» DATASET
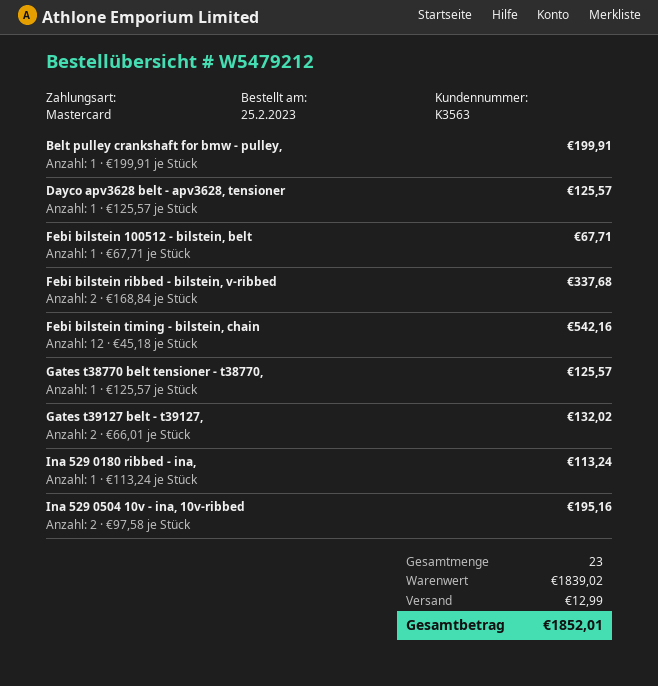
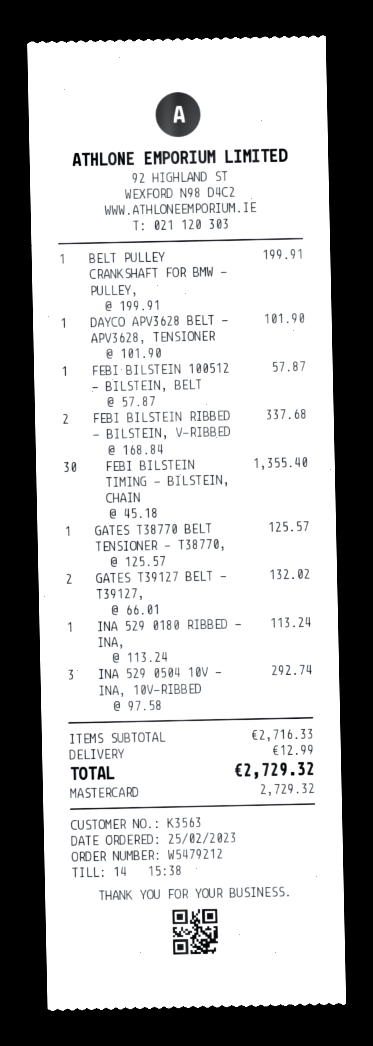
Dayco apv3628 belt - apv3628, tensioner: 1 x 125.57 = 125.57 -> 1 x 101.90 = 101.90
Febi bilstein 100512 - bilstein, belt: 1 x 67.71 = 67.71 -> 1 x 57.87 = 57.87
Febi bilstein timing - bilstein, chain: 12 x 45.18 = 542.16 -> 30 x 45.18 = 1355.40
Ina 529 0504 10v - ina, 10v-ribbed: 2 x 97.58 = 195.16 -> 3 x 97.58 = 292.74
subtotal: 1839.02 -> 2716.33
total: 1852.01 -> 2729.32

» YOUR ASSIGNMENT
Take the line holding "Ina 529 0504" and all lines after it through the end of the data, and set them down exactly.

» RESPONSE AREA
Ina 529 0504 10v - ina, 10v-ribbed: 2 x 97.58 = 195.16 -> 3 x 97.58 = 292.74
subtotal: 1839.02 -> 2716.33
total: 1852.01 -> 2729.32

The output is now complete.